BEGIN DATASET EXTRACT

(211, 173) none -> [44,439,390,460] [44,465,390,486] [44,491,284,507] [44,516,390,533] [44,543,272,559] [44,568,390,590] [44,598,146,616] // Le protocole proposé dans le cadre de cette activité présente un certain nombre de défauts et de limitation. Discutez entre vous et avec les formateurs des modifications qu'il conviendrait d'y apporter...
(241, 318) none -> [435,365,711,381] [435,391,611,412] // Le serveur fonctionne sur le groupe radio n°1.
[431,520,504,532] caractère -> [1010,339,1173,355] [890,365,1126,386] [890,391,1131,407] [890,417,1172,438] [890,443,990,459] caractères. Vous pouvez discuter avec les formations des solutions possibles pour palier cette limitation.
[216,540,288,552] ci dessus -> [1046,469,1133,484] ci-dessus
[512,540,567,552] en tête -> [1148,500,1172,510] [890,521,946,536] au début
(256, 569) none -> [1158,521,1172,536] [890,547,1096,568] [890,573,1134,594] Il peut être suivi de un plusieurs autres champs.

END DATASET EXTRACT

Copy the records above exactly as they appear.

COMPLETED EXERCISE:
(211, 173) none -> [44,439,390,460] [44,465,390,486] [44,491,284,507] [44,516,390,533] [44,543,272,559] [44,568,390,590] [44,598,146,616] // Le protocole proposé dans le cadre de cette activité présente un certain nombre de défauts et de limitation. Discutez entre vous et avec les formateurs des modifications qu'il conviendrait d'y apporter...
(241, 318) none -> [435,365,711,381] [435,391,611,412] // Le serveur fonctionne sur le groupe radio n°1.
[431,520,504,532] caractère -> [1010,339,1173,355] [890,365,1126,386] [890,391,1131,407] [890,417,1172,438] [890,443,990,459] caractères. Vous pouvez discuter avec les formations des solutions possibles pour palier cette limitation.
[216,540,288,552] ci dessus -> [1046,469,1133,484] ci-dessus
[512,540,567,552] en tête -> [1148,500,1172,510] [890,521,946,536] au début
(256, 569) none -> [1158,521,1172,536] [890,547,1096,568] [890,573,1134,594] Il peut être suivi de un plusieurs autres champs.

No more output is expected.